[Source information]

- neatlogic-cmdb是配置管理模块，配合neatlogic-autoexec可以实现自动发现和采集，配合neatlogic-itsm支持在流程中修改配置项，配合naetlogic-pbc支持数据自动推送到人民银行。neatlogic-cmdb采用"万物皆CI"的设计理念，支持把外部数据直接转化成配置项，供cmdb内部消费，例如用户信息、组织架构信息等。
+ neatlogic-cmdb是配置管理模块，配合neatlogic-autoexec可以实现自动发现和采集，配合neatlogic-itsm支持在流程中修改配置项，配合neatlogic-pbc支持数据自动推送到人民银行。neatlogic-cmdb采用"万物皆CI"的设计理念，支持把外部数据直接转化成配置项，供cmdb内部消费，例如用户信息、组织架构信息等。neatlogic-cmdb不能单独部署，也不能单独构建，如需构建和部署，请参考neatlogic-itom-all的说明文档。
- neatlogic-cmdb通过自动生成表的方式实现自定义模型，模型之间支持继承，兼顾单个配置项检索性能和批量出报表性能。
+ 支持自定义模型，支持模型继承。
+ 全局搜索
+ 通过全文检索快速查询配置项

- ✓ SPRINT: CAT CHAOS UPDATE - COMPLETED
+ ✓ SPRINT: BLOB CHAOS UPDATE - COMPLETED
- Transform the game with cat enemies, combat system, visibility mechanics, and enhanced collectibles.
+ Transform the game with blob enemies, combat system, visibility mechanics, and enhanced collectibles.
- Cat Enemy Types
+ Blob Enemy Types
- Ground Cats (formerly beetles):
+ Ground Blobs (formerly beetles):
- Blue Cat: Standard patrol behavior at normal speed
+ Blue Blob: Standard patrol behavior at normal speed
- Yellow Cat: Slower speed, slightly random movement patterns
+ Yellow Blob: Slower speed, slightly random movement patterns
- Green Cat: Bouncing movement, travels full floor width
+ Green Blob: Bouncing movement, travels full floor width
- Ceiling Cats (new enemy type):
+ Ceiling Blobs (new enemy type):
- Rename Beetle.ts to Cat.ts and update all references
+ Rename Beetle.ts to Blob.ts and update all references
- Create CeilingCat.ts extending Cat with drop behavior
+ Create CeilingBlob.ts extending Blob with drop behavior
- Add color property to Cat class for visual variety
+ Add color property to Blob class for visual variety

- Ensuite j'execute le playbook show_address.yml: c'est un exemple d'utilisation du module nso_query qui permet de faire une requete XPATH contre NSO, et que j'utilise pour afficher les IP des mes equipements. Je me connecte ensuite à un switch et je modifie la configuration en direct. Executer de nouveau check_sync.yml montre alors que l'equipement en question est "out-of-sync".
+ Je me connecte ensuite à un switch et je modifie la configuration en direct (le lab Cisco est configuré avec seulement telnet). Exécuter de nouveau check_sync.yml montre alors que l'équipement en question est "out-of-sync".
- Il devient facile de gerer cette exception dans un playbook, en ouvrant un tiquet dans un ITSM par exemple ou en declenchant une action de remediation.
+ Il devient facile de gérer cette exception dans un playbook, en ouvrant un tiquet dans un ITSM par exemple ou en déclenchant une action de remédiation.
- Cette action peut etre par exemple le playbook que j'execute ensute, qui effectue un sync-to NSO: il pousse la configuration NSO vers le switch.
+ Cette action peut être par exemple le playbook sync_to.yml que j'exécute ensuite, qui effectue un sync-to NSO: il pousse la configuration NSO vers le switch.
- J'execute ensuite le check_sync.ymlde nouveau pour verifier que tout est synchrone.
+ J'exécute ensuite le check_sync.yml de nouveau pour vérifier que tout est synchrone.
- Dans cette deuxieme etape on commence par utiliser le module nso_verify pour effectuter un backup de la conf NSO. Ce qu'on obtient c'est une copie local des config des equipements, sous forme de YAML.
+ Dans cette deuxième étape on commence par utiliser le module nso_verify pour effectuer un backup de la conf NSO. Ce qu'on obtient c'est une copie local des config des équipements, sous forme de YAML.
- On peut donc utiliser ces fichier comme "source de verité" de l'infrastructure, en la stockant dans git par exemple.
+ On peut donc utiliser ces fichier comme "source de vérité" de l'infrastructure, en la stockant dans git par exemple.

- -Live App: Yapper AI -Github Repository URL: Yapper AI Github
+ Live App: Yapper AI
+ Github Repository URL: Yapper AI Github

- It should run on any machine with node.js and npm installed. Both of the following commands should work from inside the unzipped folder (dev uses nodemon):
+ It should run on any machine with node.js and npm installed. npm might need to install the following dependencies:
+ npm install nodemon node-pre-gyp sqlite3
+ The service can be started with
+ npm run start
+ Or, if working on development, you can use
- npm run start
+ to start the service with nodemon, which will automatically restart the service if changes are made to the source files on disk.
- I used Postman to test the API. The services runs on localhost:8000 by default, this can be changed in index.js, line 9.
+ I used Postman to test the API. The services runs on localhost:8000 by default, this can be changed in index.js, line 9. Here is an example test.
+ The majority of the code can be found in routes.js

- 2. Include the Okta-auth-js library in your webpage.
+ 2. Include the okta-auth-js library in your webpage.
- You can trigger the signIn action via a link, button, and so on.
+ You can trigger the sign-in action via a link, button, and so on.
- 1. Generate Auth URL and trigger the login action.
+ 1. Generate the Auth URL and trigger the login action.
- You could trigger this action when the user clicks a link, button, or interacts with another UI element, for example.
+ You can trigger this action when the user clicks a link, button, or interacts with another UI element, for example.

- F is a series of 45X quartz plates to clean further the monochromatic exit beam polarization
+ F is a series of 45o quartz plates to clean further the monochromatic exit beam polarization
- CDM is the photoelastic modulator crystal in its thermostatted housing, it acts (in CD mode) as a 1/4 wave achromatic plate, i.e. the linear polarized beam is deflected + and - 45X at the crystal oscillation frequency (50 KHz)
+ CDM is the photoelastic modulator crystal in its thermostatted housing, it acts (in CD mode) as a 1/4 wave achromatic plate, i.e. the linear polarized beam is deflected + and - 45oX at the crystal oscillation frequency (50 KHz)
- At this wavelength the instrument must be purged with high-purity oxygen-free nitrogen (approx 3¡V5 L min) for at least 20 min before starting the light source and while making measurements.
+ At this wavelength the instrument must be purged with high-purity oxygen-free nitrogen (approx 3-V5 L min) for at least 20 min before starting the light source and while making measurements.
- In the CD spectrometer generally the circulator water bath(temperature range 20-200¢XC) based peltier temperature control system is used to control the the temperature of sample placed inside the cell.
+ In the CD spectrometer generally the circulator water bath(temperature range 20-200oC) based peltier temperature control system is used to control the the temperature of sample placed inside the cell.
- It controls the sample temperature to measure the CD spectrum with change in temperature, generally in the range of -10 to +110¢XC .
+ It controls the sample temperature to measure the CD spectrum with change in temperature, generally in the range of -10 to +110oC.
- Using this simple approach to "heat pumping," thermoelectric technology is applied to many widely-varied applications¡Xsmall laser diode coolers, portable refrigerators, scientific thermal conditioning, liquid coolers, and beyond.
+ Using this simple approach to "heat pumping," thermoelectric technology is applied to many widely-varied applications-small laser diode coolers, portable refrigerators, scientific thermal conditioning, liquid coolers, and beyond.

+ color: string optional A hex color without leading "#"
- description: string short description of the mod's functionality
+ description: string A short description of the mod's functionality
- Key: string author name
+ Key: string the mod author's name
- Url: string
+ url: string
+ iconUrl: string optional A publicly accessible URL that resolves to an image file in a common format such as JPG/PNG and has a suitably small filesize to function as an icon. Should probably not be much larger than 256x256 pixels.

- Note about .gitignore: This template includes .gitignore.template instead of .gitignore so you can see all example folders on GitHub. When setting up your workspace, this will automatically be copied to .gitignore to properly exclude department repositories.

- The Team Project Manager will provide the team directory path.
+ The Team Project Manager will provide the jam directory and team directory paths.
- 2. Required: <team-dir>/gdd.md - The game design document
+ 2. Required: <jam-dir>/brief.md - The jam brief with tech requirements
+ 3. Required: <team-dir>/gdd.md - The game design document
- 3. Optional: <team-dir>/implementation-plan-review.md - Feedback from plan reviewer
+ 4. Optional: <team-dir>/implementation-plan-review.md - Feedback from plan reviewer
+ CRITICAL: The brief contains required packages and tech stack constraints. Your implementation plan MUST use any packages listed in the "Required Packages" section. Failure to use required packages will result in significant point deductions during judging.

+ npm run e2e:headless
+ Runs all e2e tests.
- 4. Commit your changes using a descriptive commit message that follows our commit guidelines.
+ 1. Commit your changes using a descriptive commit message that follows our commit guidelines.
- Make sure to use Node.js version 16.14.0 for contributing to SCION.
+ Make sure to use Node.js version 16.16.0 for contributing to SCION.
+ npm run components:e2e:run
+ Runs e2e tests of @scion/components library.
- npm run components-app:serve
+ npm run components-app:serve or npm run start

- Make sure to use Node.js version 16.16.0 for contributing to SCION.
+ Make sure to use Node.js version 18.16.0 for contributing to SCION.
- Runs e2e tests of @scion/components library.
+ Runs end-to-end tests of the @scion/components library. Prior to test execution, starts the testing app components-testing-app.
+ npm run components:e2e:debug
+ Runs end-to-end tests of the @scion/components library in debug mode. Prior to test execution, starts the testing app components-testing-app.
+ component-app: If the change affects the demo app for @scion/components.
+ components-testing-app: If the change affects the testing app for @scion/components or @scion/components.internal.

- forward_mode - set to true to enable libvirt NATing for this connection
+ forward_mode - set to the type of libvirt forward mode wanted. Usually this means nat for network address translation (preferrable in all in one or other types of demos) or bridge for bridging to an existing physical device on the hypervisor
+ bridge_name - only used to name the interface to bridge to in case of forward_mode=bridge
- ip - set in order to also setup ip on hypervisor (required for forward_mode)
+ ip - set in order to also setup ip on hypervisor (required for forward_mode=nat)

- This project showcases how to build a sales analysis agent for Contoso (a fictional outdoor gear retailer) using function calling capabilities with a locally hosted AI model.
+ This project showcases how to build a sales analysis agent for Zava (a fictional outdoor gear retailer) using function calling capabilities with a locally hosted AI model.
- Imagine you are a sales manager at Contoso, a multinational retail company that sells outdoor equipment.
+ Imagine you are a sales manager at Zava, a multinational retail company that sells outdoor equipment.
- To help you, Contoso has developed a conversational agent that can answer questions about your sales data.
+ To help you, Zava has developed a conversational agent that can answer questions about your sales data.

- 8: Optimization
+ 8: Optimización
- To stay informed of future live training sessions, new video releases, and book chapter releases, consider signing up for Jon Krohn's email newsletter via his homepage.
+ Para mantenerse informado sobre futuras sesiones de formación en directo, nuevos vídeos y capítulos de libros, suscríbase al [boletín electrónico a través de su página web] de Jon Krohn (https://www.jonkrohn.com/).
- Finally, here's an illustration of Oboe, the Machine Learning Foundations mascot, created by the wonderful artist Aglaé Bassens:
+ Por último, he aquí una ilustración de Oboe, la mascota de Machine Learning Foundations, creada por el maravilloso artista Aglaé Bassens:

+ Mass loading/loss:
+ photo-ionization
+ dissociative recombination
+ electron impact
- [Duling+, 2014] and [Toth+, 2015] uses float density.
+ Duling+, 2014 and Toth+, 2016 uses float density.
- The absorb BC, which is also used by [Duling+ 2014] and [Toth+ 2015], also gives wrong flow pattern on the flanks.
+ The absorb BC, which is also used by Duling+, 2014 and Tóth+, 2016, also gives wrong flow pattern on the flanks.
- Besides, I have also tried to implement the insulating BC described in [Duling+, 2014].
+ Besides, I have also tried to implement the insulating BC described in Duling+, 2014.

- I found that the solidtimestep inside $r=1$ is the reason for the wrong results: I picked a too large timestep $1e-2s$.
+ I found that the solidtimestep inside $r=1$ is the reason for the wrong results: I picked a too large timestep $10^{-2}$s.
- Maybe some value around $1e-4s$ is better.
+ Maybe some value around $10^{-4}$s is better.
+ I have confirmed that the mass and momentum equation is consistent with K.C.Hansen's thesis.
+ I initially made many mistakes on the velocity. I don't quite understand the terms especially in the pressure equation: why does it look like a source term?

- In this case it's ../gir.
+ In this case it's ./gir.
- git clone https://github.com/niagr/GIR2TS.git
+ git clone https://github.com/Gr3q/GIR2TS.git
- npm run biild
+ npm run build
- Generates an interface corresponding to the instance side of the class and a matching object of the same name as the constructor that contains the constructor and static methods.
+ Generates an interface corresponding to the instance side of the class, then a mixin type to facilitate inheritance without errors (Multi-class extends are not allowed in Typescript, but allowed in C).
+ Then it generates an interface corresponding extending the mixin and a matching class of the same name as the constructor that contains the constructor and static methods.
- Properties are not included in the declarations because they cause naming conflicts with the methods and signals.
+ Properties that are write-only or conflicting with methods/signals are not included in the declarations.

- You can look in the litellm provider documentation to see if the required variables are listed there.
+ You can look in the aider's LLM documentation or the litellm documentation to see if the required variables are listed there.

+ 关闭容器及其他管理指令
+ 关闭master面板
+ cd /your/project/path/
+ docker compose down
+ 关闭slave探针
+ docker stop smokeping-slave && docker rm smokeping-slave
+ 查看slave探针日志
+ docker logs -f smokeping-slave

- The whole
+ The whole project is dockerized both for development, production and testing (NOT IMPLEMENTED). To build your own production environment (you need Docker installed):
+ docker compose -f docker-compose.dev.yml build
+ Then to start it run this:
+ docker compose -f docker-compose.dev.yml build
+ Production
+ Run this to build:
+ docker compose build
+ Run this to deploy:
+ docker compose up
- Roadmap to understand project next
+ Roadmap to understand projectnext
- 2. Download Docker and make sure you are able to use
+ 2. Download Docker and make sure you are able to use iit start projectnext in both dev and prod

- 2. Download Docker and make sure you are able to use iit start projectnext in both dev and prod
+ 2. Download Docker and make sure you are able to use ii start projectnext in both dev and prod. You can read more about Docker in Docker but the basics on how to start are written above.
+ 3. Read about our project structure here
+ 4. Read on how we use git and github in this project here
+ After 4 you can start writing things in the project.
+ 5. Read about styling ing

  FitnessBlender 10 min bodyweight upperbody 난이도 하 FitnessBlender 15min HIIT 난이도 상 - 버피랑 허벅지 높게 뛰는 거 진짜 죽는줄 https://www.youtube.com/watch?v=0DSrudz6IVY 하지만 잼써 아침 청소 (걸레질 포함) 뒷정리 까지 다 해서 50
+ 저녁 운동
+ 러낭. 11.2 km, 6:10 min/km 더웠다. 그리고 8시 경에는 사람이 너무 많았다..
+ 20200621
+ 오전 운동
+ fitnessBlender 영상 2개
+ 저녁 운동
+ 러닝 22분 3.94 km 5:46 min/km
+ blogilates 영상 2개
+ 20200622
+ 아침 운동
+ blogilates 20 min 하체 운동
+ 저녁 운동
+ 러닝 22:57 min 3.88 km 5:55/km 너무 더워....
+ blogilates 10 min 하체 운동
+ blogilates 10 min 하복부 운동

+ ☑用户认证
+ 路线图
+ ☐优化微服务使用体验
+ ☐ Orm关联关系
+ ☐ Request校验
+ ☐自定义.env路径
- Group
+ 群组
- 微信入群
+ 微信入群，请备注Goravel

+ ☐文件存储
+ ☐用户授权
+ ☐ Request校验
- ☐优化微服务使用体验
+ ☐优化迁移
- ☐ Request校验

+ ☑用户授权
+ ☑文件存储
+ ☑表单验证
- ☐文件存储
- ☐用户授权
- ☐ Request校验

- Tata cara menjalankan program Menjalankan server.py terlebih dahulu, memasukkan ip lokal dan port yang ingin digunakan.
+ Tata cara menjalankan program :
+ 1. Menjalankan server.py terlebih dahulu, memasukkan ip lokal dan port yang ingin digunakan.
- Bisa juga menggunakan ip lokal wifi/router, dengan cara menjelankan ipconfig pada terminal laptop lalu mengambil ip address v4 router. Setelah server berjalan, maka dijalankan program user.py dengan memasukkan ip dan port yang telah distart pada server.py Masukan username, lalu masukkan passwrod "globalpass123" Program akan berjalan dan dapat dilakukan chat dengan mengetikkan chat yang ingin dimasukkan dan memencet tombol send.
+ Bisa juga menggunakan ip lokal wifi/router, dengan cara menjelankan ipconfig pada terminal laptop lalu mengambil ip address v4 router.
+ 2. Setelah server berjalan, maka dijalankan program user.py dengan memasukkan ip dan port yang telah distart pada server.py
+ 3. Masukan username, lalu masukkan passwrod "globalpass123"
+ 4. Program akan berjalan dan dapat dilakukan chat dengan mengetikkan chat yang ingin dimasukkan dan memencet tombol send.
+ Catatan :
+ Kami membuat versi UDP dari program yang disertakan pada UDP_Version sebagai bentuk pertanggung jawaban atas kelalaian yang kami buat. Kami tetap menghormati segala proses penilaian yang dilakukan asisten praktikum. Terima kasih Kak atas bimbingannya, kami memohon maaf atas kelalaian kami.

[/Source information]

What needs to be done:
Output the lines of the records above exactly as they appear, from the line containing "- Properties are" through the line containing "- You can look".

Problem solution:
- Properties are not included in the declarations because they cause naming conflicts with the methods and signals.
+ Properties that are write-only or conflicting with methods/signals are not included in the declarations.

- You can look in the litellm provider documentation to see if the required variables are listed there.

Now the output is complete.